▽

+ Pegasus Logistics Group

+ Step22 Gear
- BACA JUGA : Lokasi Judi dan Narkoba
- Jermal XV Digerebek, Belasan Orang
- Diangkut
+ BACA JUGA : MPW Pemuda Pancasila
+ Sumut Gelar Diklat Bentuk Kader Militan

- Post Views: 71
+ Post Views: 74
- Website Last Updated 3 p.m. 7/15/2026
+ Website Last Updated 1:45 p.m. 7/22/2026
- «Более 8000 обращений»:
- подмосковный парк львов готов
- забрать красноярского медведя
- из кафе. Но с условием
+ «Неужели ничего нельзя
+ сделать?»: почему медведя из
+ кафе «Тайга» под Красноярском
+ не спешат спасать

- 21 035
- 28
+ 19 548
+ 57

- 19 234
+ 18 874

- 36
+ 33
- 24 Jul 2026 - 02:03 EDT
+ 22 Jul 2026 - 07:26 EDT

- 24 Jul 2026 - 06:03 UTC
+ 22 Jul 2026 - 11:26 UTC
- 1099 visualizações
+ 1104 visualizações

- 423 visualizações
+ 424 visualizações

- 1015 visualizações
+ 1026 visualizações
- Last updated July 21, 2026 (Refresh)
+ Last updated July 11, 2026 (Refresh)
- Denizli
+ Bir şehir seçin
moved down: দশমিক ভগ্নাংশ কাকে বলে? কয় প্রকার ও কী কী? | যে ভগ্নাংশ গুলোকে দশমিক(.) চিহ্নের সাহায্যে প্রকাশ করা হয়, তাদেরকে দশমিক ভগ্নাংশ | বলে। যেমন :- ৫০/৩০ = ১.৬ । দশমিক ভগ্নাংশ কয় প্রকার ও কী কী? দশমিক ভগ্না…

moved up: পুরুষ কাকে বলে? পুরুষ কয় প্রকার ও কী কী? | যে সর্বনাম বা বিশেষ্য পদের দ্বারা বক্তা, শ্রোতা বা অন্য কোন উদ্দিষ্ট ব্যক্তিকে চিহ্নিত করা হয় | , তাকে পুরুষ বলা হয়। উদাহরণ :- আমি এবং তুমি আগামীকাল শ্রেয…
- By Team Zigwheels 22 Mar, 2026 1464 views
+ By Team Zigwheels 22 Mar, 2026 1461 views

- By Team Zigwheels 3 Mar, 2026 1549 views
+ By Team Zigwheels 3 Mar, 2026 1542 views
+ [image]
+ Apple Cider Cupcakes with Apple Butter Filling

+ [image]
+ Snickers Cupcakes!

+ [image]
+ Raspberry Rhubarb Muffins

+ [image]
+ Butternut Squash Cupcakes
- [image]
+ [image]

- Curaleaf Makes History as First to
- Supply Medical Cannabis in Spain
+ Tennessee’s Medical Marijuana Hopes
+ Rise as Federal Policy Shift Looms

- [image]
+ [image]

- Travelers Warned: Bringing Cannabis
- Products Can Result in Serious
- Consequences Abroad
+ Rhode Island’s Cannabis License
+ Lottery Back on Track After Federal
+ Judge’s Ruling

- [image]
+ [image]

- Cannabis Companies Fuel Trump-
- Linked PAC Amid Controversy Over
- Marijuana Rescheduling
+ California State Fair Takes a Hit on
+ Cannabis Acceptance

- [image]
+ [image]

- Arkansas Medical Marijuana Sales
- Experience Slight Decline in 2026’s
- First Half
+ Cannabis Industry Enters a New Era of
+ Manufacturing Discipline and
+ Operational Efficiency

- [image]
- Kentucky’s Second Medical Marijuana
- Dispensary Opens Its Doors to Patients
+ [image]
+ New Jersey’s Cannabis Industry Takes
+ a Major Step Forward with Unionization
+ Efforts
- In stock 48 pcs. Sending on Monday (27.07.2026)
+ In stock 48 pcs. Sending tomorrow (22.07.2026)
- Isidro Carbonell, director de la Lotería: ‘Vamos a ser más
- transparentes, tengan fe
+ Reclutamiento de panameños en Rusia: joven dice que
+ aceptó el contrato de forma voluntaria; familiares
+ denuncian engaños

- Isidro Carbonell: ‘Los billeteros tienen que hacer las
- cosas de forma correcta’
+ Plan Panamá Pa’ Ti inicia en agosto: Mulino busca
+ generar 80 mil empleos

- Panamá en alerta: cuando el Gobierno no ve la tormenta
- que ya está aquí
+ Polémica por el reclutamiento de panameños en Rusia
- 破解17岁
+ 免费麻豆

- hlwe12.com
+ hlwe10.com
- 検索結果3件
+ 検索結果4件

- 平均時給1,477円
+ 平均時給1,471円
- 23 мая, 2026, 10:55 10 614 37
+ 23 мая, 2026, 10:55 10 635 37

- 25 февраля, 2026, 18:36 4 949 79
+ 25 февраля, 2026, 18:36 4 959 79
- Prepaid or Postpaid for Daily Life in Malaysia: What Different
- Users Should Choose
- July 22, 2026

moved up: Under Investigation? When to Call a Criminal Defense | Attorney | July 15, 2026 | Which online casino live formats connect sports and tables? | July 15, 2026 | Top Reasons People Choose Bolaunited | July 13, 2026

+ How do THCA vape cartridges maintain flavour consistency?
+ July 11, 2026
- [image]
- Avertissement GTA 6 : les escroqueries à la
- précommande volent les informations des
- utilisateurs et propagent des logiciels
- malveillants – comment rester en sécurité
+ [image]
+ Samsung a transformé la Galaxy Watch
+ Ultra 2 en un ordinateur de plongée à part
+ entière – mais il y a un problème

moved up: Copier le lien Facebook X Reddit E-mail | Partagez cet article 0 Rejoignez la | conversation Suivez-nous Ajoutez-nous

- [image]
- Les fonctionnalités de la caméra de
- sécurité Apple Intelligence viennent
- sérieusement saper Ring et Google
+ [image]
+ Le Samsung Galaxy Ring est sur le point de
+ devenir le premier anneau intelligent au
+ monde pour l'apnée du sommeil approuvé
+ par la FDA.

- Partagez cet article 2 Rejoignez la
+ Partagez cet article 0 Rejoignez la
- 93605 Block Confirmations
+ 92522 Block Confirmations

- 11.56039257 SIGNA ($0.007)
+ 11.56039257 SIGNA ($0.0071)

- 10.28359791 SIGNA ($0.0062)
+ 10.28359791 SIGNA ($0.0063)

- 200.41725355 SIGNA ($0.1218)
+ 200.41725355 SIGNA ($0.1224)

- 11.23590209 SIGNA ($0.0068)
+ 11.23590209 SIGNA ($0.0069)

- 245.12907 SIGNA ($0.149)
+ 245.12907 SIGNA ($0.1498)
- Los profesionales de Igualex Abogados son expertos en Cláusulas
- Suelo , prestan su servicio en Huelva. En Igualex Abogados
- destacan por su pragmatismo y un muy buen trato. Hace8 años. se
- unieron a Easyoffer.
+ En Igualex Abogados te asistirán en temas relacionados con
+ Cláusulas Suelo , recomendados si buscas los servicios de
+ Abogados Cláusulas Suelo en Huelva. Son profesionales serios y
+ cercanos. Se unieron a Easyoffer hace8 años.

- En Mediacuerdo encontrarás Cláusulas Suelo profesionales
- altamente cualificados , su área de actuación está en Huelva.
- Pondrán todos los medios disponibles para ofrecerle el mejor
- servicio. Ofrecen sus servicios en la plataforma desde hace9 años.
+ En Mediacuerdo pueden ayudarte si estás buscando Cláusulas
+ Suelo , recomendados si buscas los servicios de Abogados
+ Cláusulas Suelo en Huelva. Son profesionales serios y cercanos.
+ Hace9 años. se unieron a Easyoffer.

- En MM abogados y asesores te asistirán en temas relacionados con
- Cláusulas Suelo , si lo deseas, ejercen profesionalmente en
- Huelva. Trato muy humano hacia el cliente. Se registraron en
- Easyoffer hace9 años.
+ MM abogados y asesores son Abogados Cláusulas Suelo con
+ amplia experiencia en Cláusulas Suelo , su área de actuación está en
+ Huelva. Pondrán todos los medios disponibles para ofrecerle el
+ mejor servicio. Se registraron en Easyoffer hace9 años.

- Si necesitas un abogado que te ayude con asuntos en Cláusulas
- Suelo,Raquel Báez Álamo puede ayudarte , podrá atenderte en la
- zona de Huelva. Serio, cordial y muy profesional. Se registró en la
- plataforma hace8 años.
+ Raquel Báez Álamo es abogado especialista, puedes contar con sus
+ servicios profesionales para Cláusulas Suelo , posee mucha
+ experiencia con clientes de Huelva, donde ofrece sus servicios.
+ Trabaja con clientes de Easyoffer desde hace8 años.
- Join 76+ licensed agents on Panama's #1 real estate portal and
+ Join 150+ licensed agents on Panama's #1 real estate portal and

△

WHAT THIS TASK INVOLVES =>
Lines of the material may hold the string "Marijuana". Copy each one that does.

RESPONSE TO THIS TASK =>
+ Tennessee’s Medical Marijuana Hopes
- Marijuana Rescheduling
- Arkansas Medical Marijuana Sales
- Kentucky’s Second Medical Marijuana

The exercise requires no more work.